On Mon, Oct 25, 2021 at 06:45:29PM +0200, Jonas Dreßler wrote:
> On 10/18/21 17:35, Bjorn Helgaas wrote:
> > On Thu, Oct 14, 2021 at 12:08:31AM +0200, Jonas Dreßler wrote:
> > > On 10/12/21 17:39, Bjorn Helgaas wrote:
> > > > [+cc Vidya, Victor, ASPM L1.2 config issue; beginning of thread:
> > > > https://lore.kernel.org/all/20211011134238.16551-1-verdre@xxxxxxx/]
> >
> > > > I wonder if this reset quirk works because pci_reset_function() saves
> > > > and restores much of config space, but it currently does *not* restore
> > > > the L1 PM Substates capability, so those T_POWER_ON,
> > > > Common_Mode_Restore_Time, and LTR_L1.2_THRESHOLD values probably get
> > > > cleared out by the reset. We did briefly save/restore it [1], but we
> > > > had to revert that because of a regression that AFAIK was never
> > > > resolved [2]. I expect we will eventually save/restore this, so if
> > > > the quirk depends on it *not* being restored, that would be a problem.
> > > >
> > > > You should be able to test whether this is the critical thing by
> > > > clearing those registers with setpci instead of doing the reset. Per
> > > > spec, they can only be modified when L1.2 is disabled, so you would
> > > > have to disable it via sysfs (for the endpoint, I think)
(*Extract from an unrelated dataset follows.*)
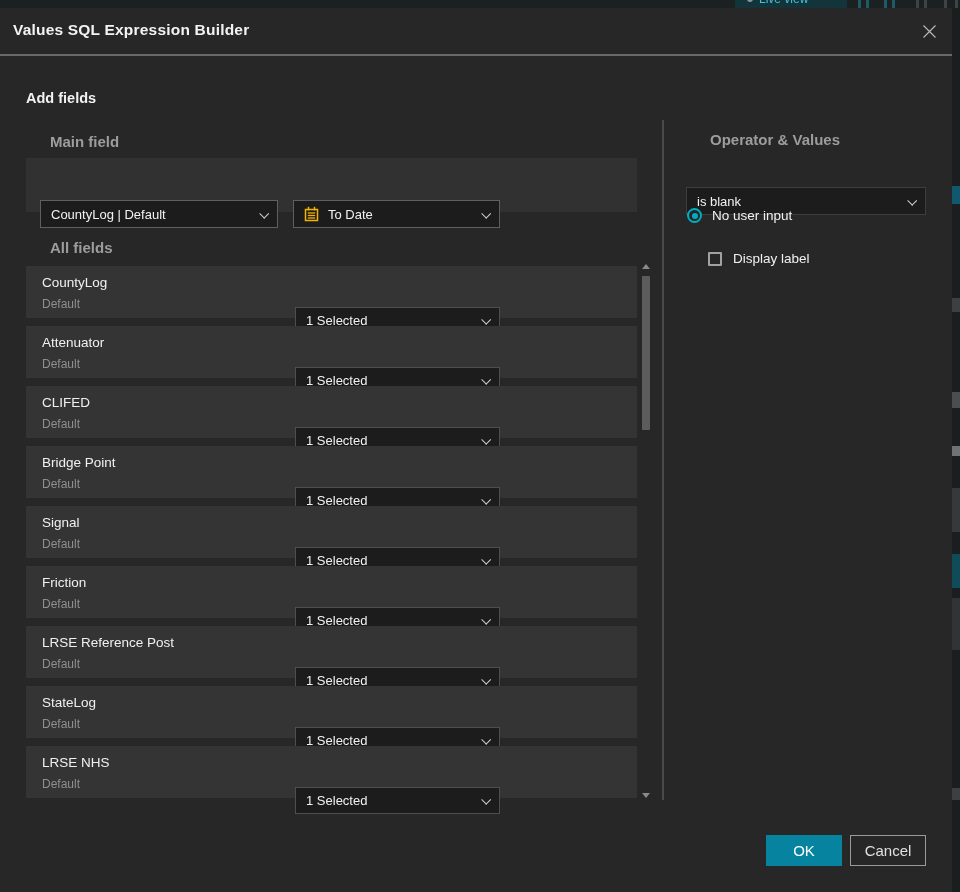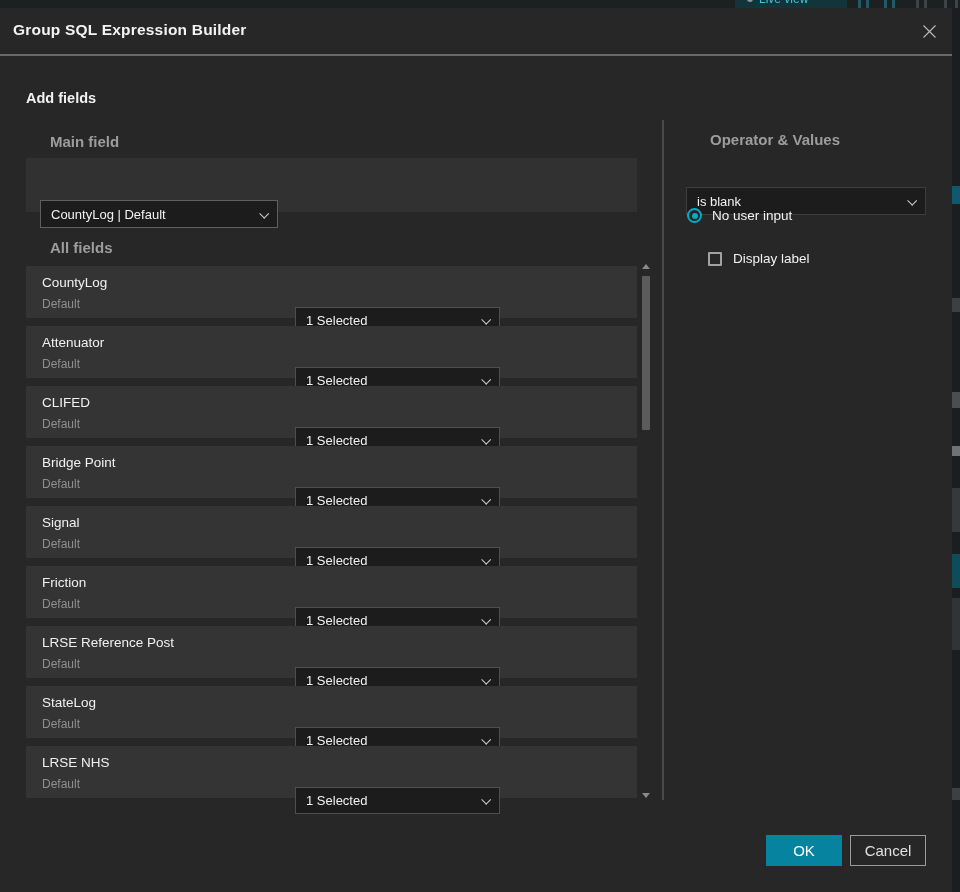"Group SQL Expression Builder" span.title { text: Group -> Values }
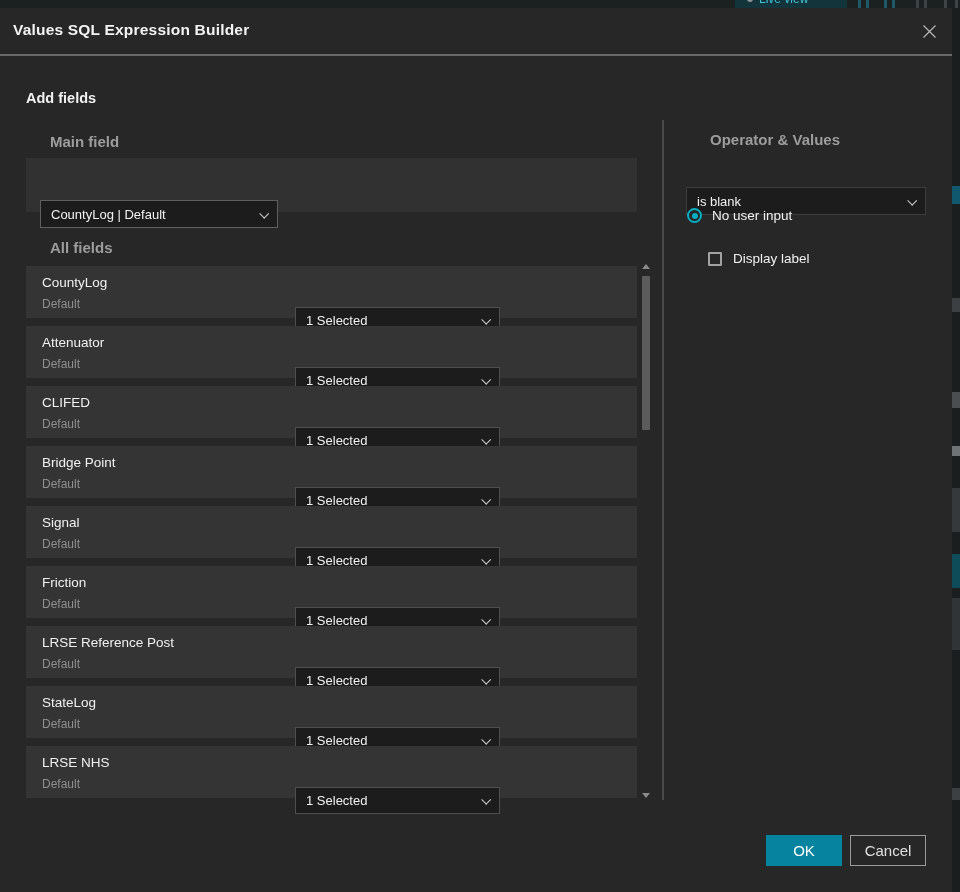"To Date" div.dropdown { html: none -> <div> <svg> <rect></rect> <line></line> <line></line> <line></line> <line></line> <line></line> </svg> <span>To Date</span> <span></span> </div> }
> > > > /sys/.../l1_2_aspm and /sys/.../l1_2_pcipm, do the setpci on the root
> > > > port, then re-enable L1.2.
> > > >
> > > > [1] https://git.kernel.org/linus/4257f7e008ea
> > > > [2] https://lore.kernel.org/all/20210127160449.2990506-1-helgaas@xxxxxxxxxx/
> > >
> > > Hmm, interesting, thanks for those links.
> > >
> > > Are you sure the config values will get lost on the reset? If we
> > > only reset the port by going into D3hot and back into D0, the
> > > device will remain powered and won't lose the config space, will
> > > it?
> >
> > I think you're doing a PM reset (transition to D3hot and back to
> > D0). Linux only does this when PCI_PM_CTRL_NO_SOFT_RESET == 0.
> > The spec doesn't actually *require* the device to be reset; it
> > only says the internal state of the device is undefined after
> > these transitions.
>
> Not requiring the device to be reset sounds sensible to me given
> that D3hot is what devices are transitioned into during suspend.
>
> But anyway, that doesn't really get us any further except it
> somewhat gives an explanation why the LTR is suddenly 0 after the
> reset. Or are you making the point that we shouldn't rely on
> "undefined state" for this hack because not all PCI bridges/ports
> will necessarily behave the same?

I guess I'm just making the point that I don't understand why the
bridge reset fixes something, and I'm not confident that the fix will
work on every system and continue working even if/when the PCI core
starts saving and restoring the L1 PM Substates capability.